**Work required**
Only the lines from the start of the data below through the line that contains "Vue/Nuxt: templates, attributes, script literals" are to be copied, exactly and without pictures.

**Before and after images**

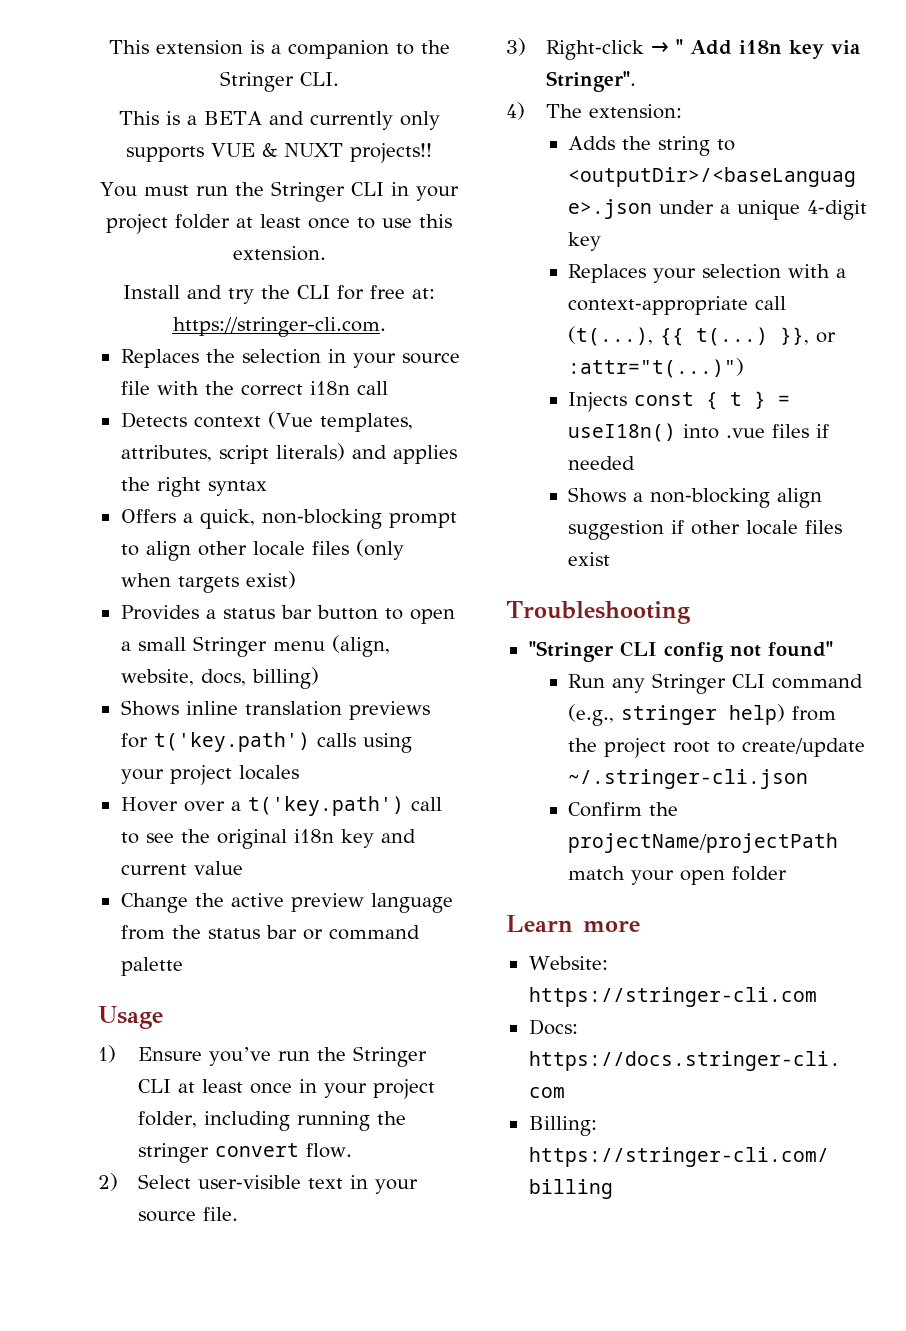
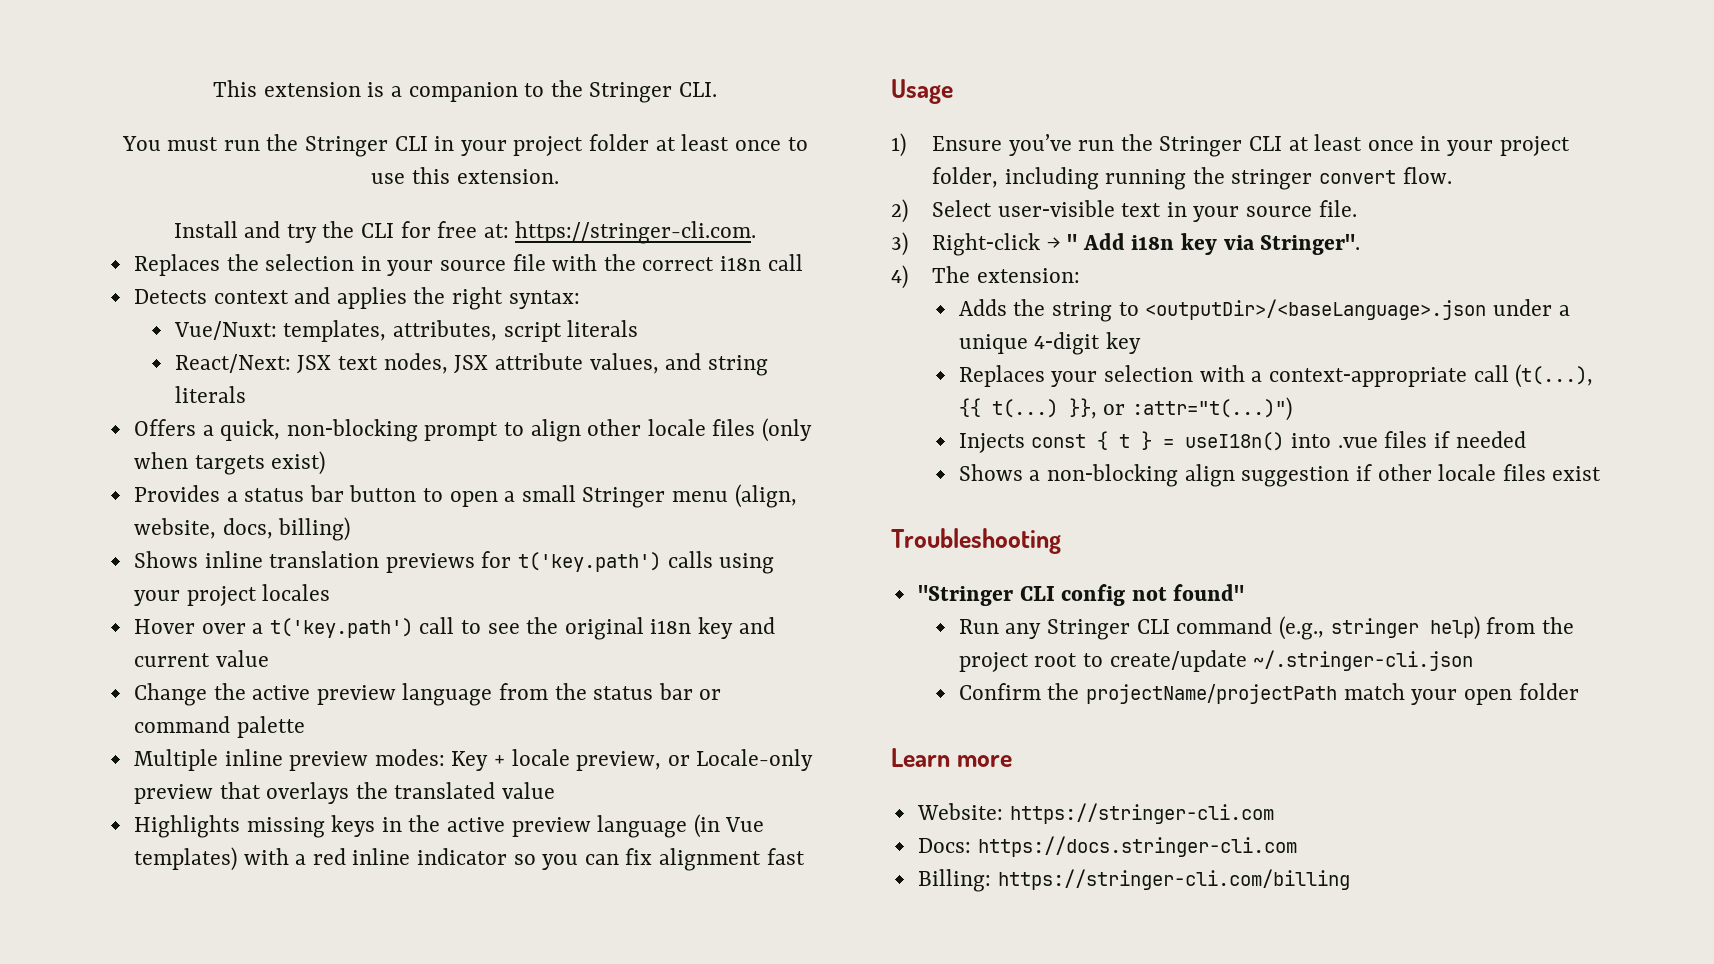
- This is a BETA and currently only supports VUE & NUXT projects!!
- Detects context (Vue templates, attributes, script literals) and applies the right syntax
+ Detects context and applies the right syntax:
+ Vue/Nuxt: templates, attributes, script literals
+ React/Next: JSX text nodes, JSX attribute values, and string literals
+ Multiple inline preview modes: Key + locale preview, or Locale-only preview that overlays the translated value
+ Highlights missing keys in the active preview language (in Vue templates) with a red inline indicator so you can fix alignment fast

**Answer space**
- This is a BETA and currently only supports VUE & NUXT projects!!
- Detects context (Vue templates, attributes, script literals) and applies the right syntax
+ Detects context and applies the right syntax:
+ Vue/Nuxt: templates, attributes, script literals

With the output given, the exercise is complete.